General Motors does not like to call its Chevy Volt compact car a hybrid, preferring instead to describe the Volt as an electric vehicle equipped with a “range extending” gasoline-powered internal combustion engine. That’s why they dubbed the Volt an “Extended Range Electric Vehicle.” But whatever they want to call it, Australian drivers will soon be able to own one.
GM’s Aussie subsidiary, Holden, recently announced that the rebadged Holden Volt will be available in the country beginning late in 2012. The car has been available in the U.S. for close to a year, and through November General Motors had sold 6,468 Volts nationwide. In addition, the car has received numerous awards, including the 2011 Motor Trend Car of the Year Award, the 2011 Automobile of the Year by Automobile Magazine and 2011 North American Car of the Year announced at the 2011 North American International Auto Show. That’s all the plus side. More recently, however, GM has been scrambling to deal with an investigation into possible fire risk with the Volt.
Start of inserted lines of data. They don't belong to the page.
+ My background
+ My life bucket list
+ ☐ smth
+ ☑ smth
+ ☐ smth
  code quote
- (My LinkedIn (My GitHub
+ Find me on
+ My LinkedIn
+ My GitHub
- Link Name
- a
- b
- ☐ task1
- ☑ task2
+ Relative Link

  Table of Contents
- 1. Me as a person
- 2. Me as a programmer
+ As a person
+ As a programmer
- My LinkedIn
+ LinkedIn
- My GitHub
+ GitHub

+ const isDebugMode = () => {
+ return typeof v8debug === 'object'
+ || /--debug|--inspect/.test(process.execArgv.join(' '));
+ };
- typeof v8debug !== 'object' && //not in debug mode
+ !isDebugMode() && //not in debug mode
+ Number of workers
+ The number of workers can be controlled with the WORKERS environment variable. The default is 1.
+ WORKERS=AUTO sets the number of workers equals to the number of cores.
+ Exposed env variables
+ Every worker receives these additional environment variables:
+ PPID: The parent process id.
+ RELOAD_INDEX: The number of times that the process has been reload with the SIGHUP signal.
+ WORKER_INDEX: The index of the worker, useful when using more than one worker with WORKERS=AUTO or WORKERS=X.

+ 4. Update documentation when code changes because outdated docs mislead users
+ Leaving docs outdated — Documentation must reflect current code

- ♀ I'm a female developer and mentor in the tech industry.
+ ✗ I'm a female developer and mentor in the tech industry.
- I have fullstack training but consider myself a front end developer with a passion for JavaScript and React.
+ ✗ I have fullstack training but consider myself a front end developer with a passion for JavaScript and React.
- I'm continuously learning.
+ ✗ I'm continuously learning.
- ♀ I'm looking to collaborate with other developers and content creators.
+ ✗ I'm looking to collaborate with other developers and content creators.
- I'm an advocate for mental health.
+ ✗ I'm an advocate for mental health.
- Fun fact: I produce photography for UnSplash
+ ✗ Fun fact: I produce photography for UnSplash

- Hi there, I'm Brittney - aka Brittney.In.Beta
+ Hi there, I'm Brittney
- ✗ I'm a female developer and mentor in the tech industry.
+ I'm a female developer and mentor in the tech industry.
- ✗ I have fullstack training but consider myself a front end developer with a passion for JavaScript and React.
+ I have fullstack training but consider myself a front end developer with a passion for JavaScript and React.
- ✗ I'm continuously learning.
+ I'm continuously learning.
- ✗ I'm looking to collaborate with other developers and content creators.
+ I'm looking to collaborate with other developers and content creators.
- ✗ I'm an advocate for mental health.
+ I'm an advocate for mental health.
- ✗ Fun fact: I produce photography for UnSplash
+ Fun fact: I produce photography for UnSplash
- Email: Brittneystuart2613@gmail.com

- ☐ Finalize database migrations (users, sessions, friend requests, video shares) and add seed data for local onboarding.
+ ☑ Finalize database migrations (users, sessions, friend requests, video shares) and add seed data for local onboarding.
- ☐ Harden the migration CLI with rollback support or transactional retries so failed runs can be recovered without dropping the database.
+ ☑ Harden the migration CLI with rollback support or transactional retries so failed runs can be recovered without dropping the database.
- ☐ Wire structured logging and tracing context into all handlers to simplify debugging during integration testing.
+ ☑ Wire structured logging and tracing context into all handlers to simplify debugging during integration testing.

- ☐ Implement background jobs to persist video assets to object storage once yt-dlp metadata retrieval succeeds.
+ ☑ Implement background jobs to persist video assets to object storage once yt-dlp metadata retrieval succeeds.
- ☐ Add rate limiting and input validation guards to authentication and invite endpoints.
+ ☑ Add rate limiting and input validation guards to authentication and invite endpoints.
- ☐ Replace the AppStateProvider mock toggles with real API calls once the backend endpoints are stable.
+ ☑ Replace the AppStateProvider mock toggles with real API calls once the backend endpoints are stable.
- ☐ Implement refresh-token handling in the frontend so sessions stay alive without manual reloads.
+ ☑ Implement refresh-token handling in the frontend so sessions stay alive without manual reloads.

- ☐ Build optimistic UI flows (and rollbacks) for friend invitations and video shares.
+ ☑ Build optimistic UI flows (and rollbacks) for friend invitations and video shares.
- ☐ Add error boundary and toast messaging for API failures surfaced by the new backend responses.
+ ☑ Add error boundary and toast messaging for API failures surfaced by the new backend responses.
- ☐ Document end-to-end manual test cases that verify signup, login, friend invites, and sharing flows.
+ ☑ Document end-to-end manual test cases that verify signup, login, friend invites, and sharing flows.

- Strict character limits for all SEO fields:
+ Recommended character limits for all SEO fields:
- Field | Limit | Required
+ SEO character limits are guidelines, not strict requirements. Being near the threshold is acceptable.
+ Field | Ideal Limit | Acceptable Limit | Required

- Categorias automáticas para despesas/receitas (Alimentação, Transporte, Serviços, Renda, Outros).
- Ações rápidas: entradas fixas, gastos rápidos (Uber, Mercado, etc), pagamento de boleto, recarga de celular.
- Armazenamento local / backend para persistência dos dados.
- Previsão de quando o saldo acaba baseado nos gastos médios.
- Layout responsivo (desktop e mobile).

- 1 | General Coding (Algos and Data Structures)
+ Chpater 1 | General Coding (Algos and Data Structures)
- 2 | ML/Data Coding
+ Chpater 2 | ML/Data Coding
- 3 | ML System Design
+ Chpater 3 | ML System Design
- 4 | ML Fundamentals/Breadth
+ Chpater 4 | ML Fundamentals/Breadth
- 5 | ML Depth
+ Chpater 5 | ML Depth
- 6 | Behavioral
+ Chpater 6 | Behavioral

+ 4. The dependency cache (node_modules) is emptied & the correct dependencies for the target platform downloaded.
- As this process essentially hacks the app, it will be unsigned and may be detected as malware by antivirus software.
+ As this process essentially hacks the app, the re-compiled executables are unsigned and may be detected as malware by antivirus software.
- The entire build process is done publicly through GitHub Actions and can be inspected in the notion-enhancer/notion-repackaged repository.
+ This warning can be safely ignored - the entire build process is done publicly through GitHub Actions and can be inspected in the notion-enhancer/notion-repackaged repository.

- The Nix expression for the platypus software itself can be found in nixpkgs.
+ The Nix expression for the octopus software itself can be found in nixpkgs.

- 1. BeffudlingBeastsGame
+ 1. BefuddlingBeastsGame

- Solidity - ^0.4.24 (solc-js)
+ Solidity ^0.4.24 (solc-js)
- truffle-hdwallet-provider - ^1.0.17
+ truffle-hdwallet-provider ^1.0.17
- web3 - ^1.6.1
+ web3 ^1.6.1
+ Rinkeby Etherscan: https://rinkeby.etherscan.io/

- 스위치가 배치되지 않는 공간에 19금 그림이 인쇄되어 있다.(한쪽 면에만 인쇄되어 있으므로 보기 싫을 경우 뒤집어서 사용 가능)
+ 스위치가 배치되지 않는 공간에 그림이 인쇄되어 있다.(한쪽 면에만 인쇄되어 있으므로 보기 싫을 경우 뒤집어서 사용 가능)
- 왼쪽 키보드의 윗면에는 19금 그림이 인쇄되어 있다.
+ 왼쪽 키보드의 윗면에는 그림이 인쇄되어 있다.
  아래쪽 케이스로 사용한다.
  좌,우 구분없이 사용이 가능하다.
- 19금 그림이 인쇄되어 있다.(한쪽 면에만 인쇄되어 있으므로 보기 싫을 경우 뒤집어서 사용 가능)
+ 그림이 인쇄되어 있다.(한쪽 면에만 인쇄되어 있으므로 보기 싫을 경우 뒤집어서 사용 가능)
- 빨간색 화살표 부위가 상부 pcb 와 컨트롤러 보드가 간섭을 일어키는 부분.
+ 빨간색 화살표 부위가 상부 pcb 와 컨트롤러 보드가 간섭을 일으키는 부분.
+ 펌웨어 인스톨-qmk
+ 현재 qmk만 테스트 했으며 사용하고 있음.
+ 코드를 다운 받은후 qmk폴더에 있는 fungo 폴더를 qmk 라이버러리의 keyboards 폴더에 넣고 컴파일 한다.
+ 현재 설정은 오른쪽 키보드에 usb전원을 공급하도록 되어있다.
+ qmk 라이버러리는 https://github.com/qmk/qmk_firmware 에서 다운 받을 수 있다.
The Holden version of the Volt is virtually identical to the U.S. version – in fact the first batch of Aussie Holden Volts had left-hand steering wheels – and employ the Volt’s Voltec propulsion system. The system consists of a 16-kilowatt-hour lithium-ion battery pack and electric drive unit that provide a pure electric range of between 60 and 80 kilometers (35-50 miles), depending on conditions. A 1.4 liter gasoline-powered engine extends the range up to 500 kilometers (310 miles) by operating the vehicle’s electric drive system until the car can be recharged or refueled.
The Volt’s lithium ion battery can take a full charge in up to four hours via charging station and from six to 10 hours using a home outlet. Holden has not yet released pricing or delivery information on the Volt, but the car is expected to be in showrooms by the end of 2012.